Also, take note- it’s the first time we see jeans as we think of them now!  Previously, women would have slacks in similar lines to the trousers I pictured made in denim (think my Smooth Sailing trousers), but by the mid 1940’s women had their own version of jeans like the men wore.  Previously, most women would wear men’s jeans if they wanted dungarees.  If we can’t have it, we’ll wear our brother’s until you give up our own. Worked with trousers, and it worked with jeans :)

1950spants

Move into the 1950’s and things get slim.  Some trousers still followed the lines of the late 1940’s one on the far left, that I posted above, but most started getting really narrow legs.  We still don’t have the higher crotch point, like with modern pants (which you’ll notice if you look at the pictures above), but we started moving it a bit upward.   It’s the predecessor of the skinny jean- but mixed with the longer crotch length.  It’s an… interesting… fit ;)

- Let’s Get Technical -

So, what is “Sanforized”?  You may see this on a bunch of old catalog description, and sometimes even printed and woven on old labels.  It is NOT a fabric.  It is NOT a weave.  It’s a PROCESS.  It’s basically pre-shrinking your fabric by treating it.  Sometimes it’s done before sewing, sometimes it’s done after sewing.  This is still a widely used process in the textile industry on natural and cellulose based fibres.

What are “Mannish” or “Man-Tailored” slacks?  These terms were used interchangeably throughout the 1930’s and the 1940’s.  This just means they were a little more tailored- and usually followed the line of men’s trousers of the time.  Women’s trousers, however, almost always fastened up the side instead of the front until you get to the mid 1940s, and even then, it was most common for them to fasten at the side.  You do see them with front fastenings in some snapshots of the 1930’s, but these were usually actual men’s trousers, rather than women’s trousers.  Girls wore them.  Now, boys wear girl’s pants (kidding… kind of).  By the late 1950’s, you see front fastening, back fastening, and side fastening trousers.
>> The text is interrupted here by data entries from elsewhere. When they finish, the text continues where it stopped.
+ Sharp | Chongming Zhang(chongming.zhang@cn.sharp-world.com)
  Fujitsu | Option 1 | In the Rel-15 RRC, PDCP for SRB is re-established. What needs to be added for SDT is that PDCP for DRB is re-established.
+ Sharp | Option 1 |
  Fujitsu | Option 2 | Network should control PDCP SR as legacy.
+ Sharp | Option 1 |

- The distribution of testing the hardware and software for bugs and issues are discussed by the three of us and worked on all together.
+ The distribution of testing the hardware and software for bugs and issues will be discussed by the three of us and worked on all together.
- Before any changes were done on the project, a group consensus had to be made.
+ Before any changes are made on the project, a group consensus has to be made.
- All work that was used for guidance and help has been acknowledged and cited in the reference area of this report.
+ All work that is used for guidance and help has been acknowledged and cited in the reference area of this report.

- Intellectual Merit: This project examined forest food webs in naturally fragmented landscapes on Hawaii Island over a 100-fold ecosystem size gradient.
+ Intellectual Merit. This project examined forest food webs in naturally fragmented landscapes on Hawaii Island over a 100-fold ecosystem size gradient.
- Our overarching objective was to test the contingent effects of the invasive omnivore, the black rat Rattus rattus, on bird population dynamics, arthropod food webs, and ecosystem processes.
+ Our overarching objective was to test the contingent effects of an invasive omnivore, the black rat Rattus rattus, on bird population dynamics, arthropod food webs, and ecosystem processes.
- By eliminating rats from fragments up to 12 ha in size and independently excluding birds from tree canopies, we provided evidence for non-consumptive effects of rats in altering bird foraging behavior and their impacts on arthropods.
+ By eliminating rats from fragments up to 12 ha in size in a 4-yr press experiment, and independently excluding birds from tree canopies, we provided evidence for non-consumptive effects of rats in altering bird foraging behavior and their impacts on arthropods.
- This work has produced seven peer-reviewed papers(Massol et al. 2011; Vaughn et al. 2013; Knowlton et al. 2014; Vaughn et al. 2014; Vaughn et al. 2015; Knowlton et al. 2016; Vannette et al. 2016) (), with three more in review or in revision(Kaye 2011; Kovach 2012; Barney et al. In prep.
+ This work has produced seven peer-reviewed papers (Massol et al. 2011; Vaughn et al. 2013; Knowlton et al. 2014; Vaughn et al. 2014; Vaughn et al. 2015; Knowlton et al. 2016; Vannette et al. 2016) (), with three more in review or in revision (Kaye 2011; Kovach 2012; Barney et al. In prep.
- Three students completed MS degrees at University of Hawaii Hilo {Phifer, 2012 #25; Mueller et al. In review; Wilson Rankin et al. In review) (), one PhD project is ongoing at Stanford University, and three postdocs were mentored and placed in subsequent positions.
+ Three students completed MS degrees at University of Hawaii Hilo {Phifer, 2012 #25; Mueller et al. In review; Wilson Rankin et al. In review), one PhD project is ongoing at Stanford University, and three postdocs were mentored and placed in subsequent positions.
What are Dungarees?  Dungarees and Jeans are basically the same thing.  It depends, really, on where you live.  Most people think of Dungarees or Jeans as the casual workwear trousers with topstitching details and pockets- the predecessor of today’s jeans or denim.  Denim is the weave of cotton that jeans or dungarees are made from.  It’s a twill weave and often thicker and sturdier than other twill weaves.  But Dungaree is also a fabric!  The difference between dungaree and denim is when they are dyed.  Dungaree fabric is dyed and then woven, and denim is woven and then dyed.

Now, let’s look at the Rise…

The easiest way to do this is through looking at vintage patterns and their pieces.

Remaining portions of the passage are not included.